Em uma pequena cidade, já com a presença de um dos grandes problemas das metrópoles, se ouvimos a frase “Eu já fui professor de vocês!”, somos levados a pensar mais na vida; e pensar nos porquês daquelas pessoas que agora chegaram a esse estranho aspecto da vida. Por quê? O que se torna cada vez mais claro? Tem-se uma irresponsabilidade deles, da sociedade ou de apenas mais “alguns” dentro das estatísticas de desigualdade da política cultural que temos no nosso país? Eles deixaram de fazer parte da comunidade de Arraial? Onde fica a Constituição?
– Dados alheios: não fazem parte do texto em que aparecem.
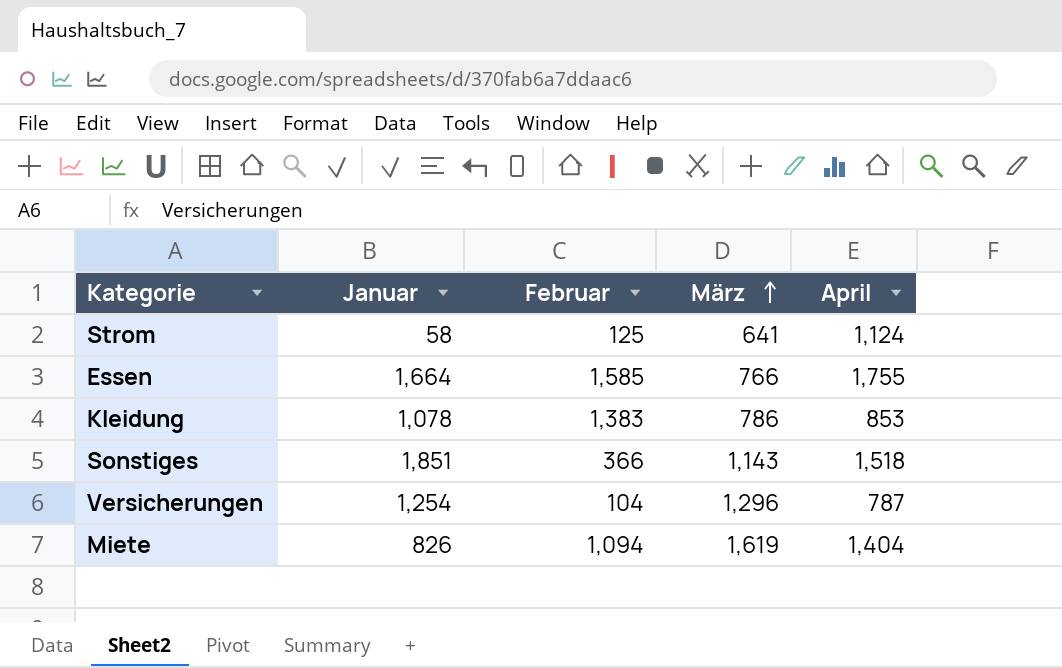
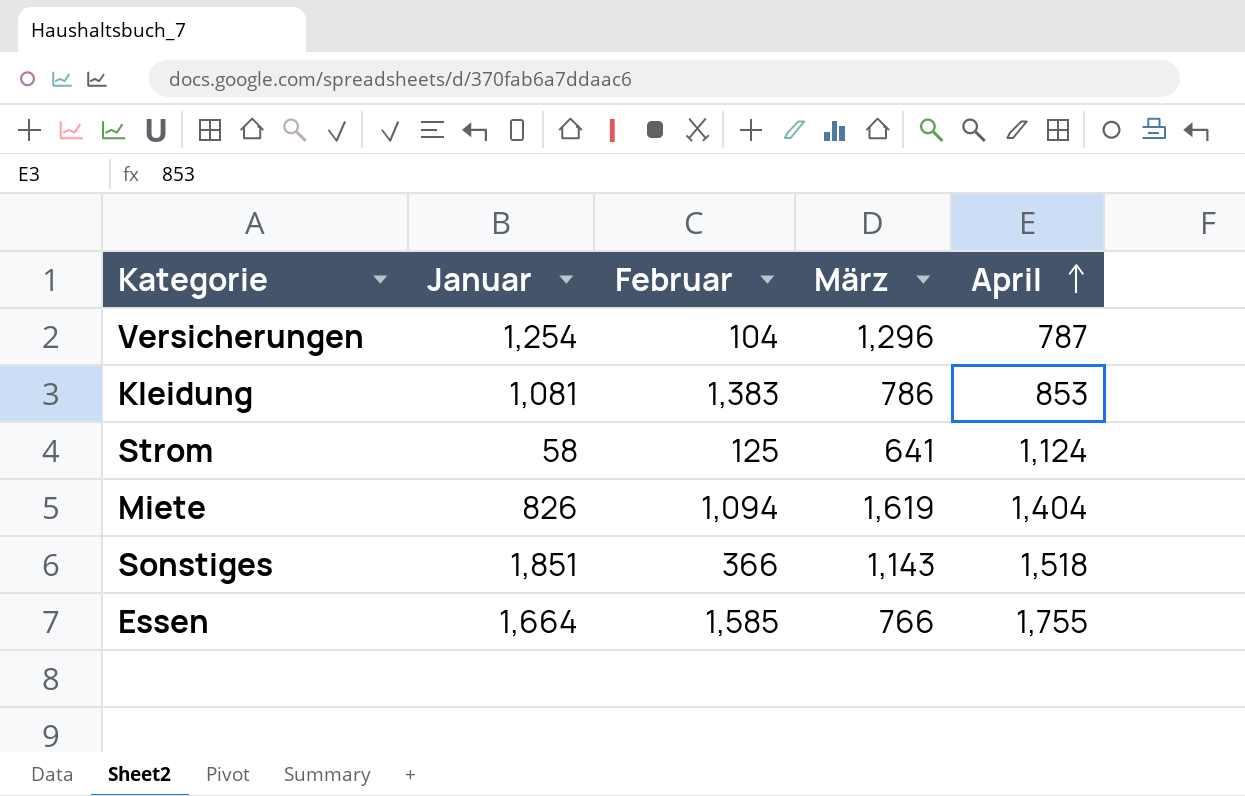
row order: März ascending -> April ascending
Kleidung | Januar: 1,078 -> 1,081

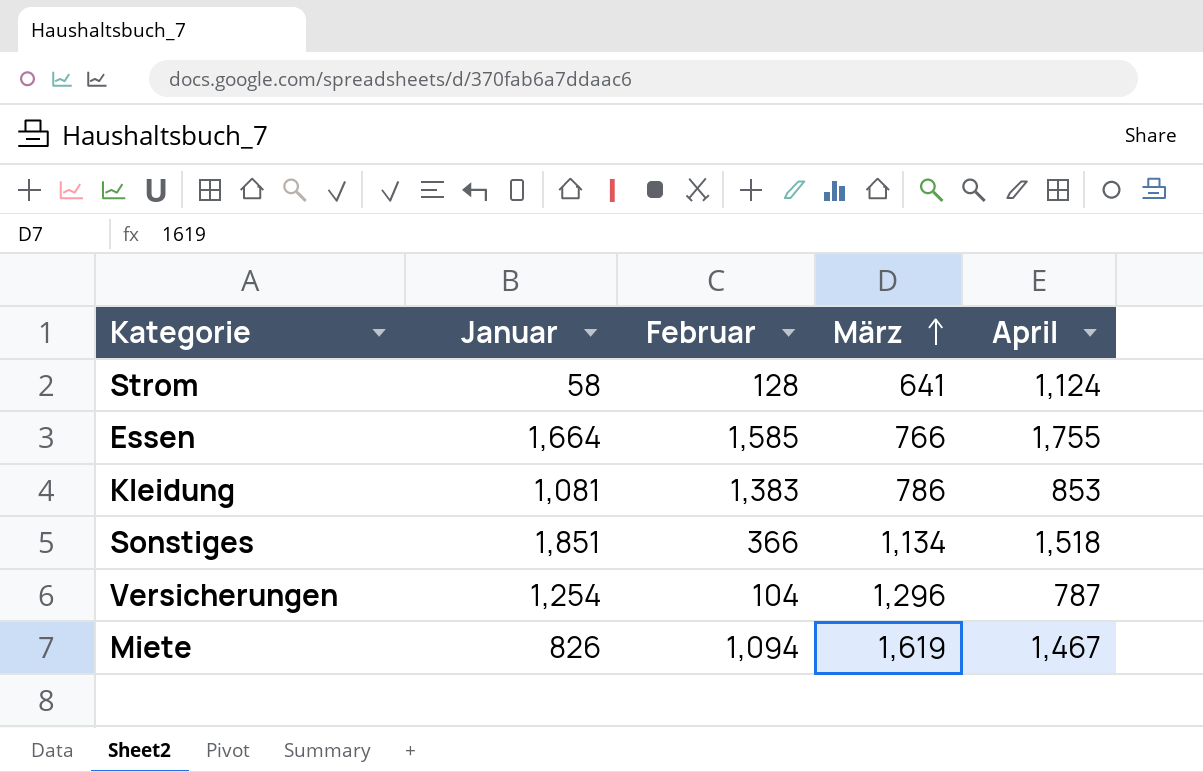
row order: April ascending -> März ascending
Strom | Februar: 125 -> 128
Sonstiges | März: 1,143 -> 1,134
Miete | April: 1,404 -> 1,467

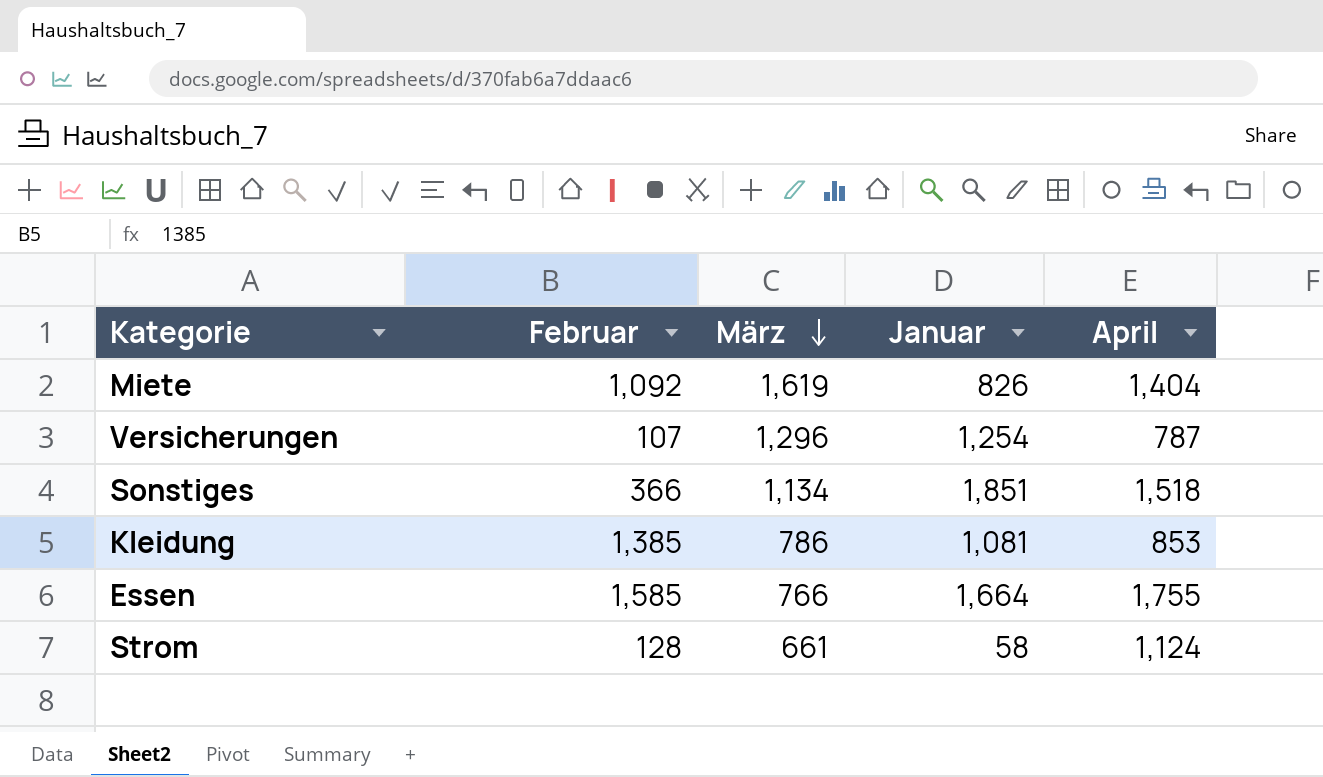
row order: März ascending -> März descending
column Januar | position: 2 -> 4
Miete | Februar: 1,094 -> 1,092
Miete | April: 1,467 -> 1,404
Versicherungen | Februar: 104 -> 107
Kleidung | Februar: 1,383 -> 1,385
Strom | März: 641 -> 661

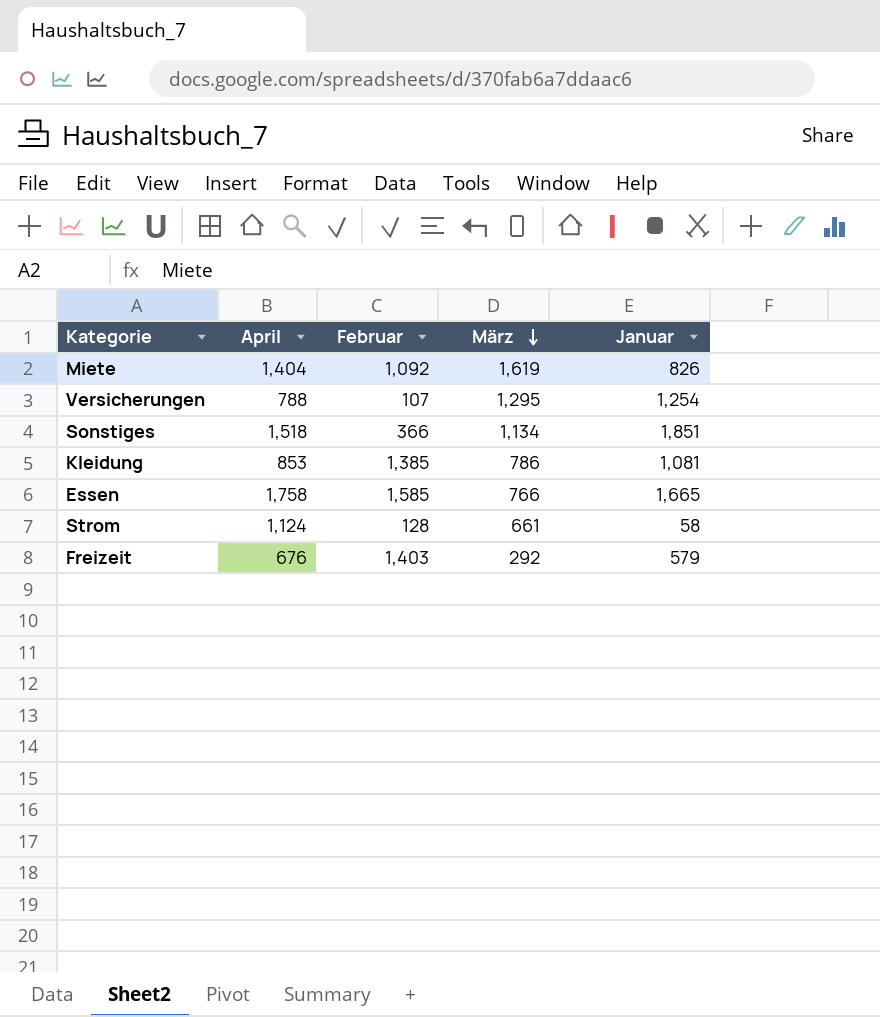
column April | position: 5 -> 2
Versicherungen | April: 787 -> 788
Versicherungen | März: 1,296 -> 1,295
Essen | April: 1,755 -> 1,758
Essen | Januar: 1,664 -> 1,665
row Freizeit: none -> 676 | 1,403 | 292 | 579

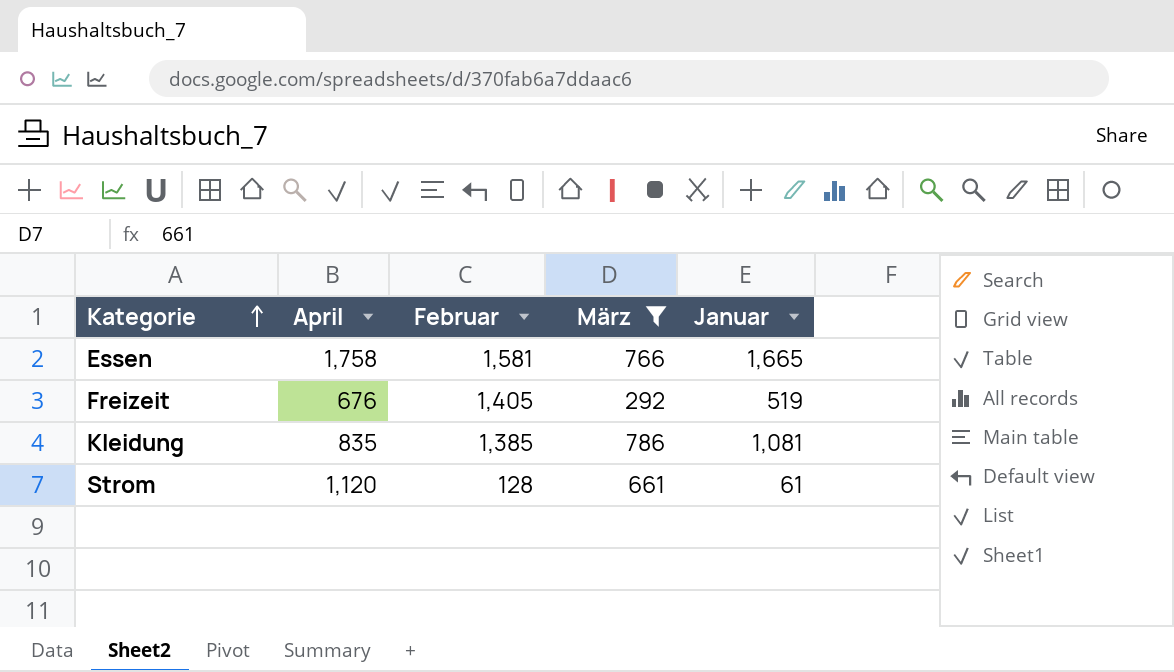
filter: none -> März <= 786
row order: März descending -> Kategorie ascending
Essen | Februar: 1,585 -> 1,581
Freizeit | Februar: 1,403 -> 1,405
Freizeit | Januar: 579 -> 519
Kleidung | April: 853 -> 835
Strom | April: 1,124 -> 1,120
Strom | Januar: 58 -> 61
Aonde foi e se estagnou a luta pelos nossos direitos?
Neste ano, o município ganhou um recurso judicial e passou de limítrofe para petroprodutor; já é considerado rico, estando ao lado de Macaé e Rio das Ostras. Então, resta-nos esperar que as políticas públicas não somente fiquem no plano das ideias, mas também possam vigorar em favor da defesa dos direitos da criança cabista, pois isso, sim, é primordial.